There Is Harm Even In Harmony
On why documentaries so often are about human vulnerability, harm, and suffering
DOI:
https://doi.org/10.46586/harm.2023.10730Keywords:
documentary films, violence, aggression, interdisciplinary research, victims experienceAbstract
In the following pages, we — a documentary filmmaker and a cultural psychologist — share some of the thoughts that we have been concerned with since we started thinking together about some issues that are as much on the minds of the filmmaker as they are on the minds of the scientist. On the one hand, this is our way of encouraging scientific research on the harmful aspects of life to open up to alternative perspectives, methods of exploration, data collection, and documentation that are often considered vague and blurry or even unscientific; this is due to established, almost scholastic demarcations that make it difficult to gain broader insights into complex and interrelated phenomena such as violence, aggression, repression, malice, fear, despair, etc.
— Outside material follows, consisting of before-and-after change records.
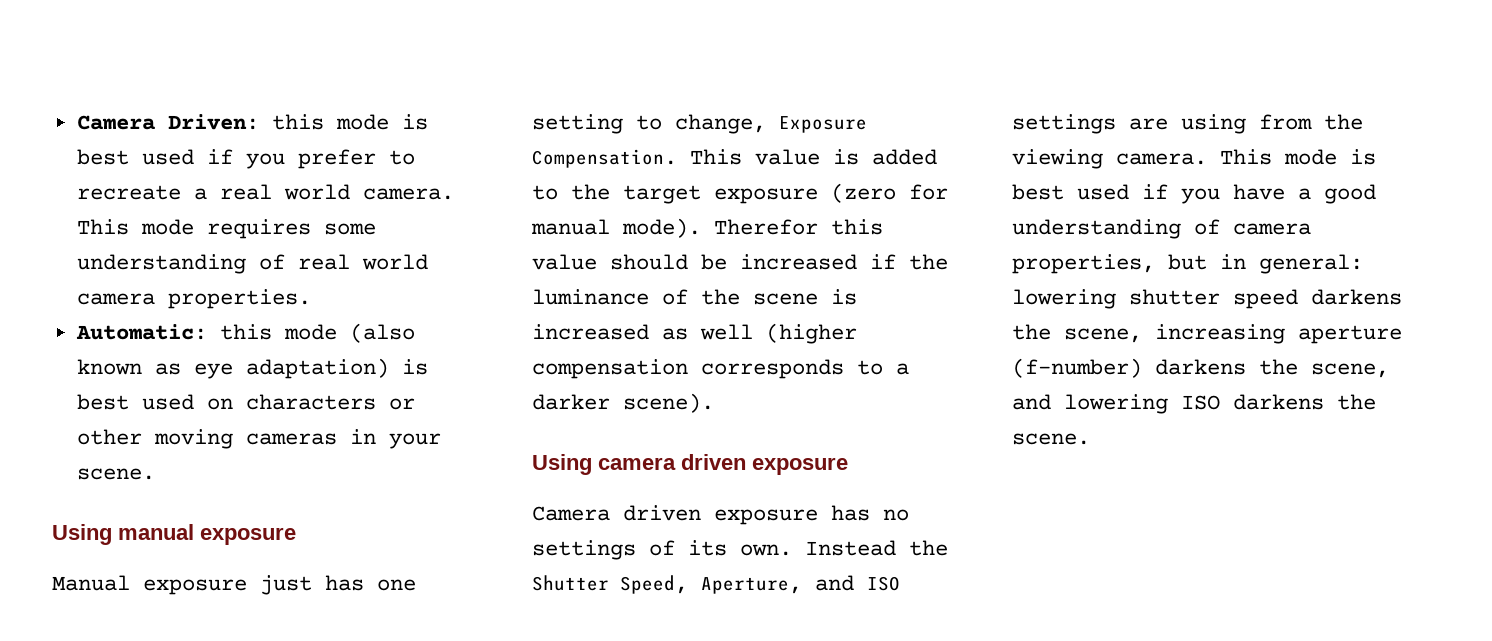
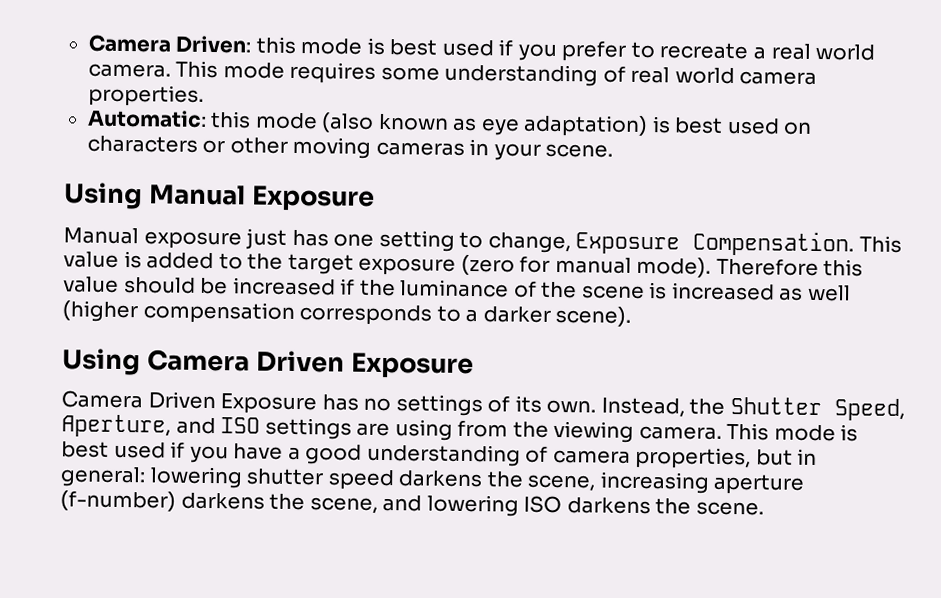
- Using manual exposure
+ Using Manual Exposure
- Therefor this value should be increased if the luminance of the scene is increased as well (higher compensation corresponds to a darker scene).
+ Therefore this value should be increased if the luminance of the scene is increased as well (higher compensation corresponds to a darker scene).
- Using camera driven exposure
- Camera driven exposure has no settings of its own.
+ Using Camera Driven Exposure
+ Camera Driven Exposure has no settings of its own.
- Instead the Shutter Speed, Aperture, and ISO settings are using from the viewing camera.
+ Instead, the Shutter Speed, Aperture, and ISO settings are using from the viewing camera.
In addition, we would like to make sensitive to the fact that those phenomena that usually interest conventional research on violence the most — for example wars, genocides, mass killings, rampages, and rapes — have their breeding grounds which are still waiting to be explored and conceptualised more thoroughly. An exchange between social scientists and documentary filmmakers serves as just one of many examples of how a more thorough exploration of our fragile existence could benefit from interdisciplinary and interprofessional cooperation and resulting insights.